Domain dynamics and plasticity of the transposon-encoded Cascade-TniQ system

Cascade is a type 1, class 1 CRISPR-Cas system with a variety of roles in prokaryote defense, specifically against DNA-based viruses. Though defense against viruses is a robust role in and of itself, the utility of these systems does not end here. Recent studies in Vibrio Cholerae have demonstrated that a transposon, Tn6677, encodes a variant of the ‘standard’ type 1F Cascade present in these systems. This variant complexes with a homodimer of the transposition protein TniQ and is responsible for directing the integration activity of a heteromeric transposase, resulting in a site-specific transposition of Tn6677. This integration process starts with binding of Cascade’s DNA target sequence to the Cascade-TniQ complex, and this step is the focus of the present work.
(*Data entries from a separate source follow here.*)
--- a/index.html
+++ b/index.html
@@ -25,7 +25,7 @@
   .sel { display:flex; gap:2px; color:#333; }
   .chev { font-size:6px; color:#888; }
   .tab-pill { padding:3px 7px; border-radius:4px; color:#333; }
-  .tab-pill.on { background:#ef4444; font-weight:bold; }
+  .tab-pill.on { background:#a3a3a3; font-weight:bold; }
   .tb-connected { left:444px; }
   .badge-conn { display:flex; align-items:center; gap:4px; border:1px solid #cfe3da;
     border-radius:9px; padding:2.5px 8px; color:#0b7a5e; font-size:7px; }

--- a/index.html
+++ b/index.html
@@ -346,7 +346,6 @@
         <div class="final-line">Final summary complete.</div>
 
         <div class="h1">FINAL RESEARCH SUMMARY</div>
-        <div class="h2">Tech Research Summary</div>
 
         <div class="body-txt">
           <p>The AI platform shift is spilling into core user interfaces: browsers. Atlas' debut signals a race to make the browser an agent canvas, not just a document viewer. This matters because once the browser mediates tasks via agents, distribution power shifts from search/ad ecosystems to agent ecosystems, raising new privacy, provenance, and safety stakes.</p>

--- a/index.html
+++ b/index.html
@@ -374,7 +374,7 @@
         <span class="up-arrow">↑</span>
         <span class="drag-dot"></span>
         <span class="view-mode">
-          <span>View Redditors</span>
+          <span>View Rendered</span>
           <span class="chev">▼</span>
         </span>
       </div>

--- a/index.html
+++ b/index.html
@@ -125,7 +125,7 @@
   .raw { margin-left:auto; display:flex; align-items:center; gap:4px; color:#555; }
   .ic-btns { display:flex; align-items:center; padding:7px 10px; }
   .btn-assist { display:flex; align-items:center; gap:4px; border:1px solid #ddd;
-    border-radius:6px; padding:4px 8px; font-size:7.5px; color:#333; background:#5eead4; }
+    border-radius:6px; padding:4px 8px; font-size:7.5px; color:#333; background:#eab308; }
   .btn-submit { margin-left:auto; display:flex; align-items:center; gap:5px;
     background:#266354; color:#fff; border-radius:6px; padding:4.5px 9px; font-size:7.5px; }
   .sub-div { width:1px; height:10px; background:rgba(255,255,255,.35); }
Here, Molecular Dynamics (MD) simulations have been employed to understand the large-scale conformational changes associated with DNA binding, the mutual dynamics of the protein components, and the transition to the ‘locked’ configuration. Model systems built using the RNA- and DNA-bound cryo-EM structures comprising roughly half-million atoms have been simulated over the microsecond time range. As a result, we have discovered notable changes in the dynamics of Cas8 and the TniQ homodimer. Furthermore, comparative studies of the RNA and DNA-bound states suggest a distinct change in the role of Cas8 in the RNA and DNA bound states. In summary, our outcomes provide the first all-atom dynamic representation of one of the largest CRISPR systems, with information that can contribute to understanding the mechanism of nucleic acid binding and, eventually, to transposase recruitment itself.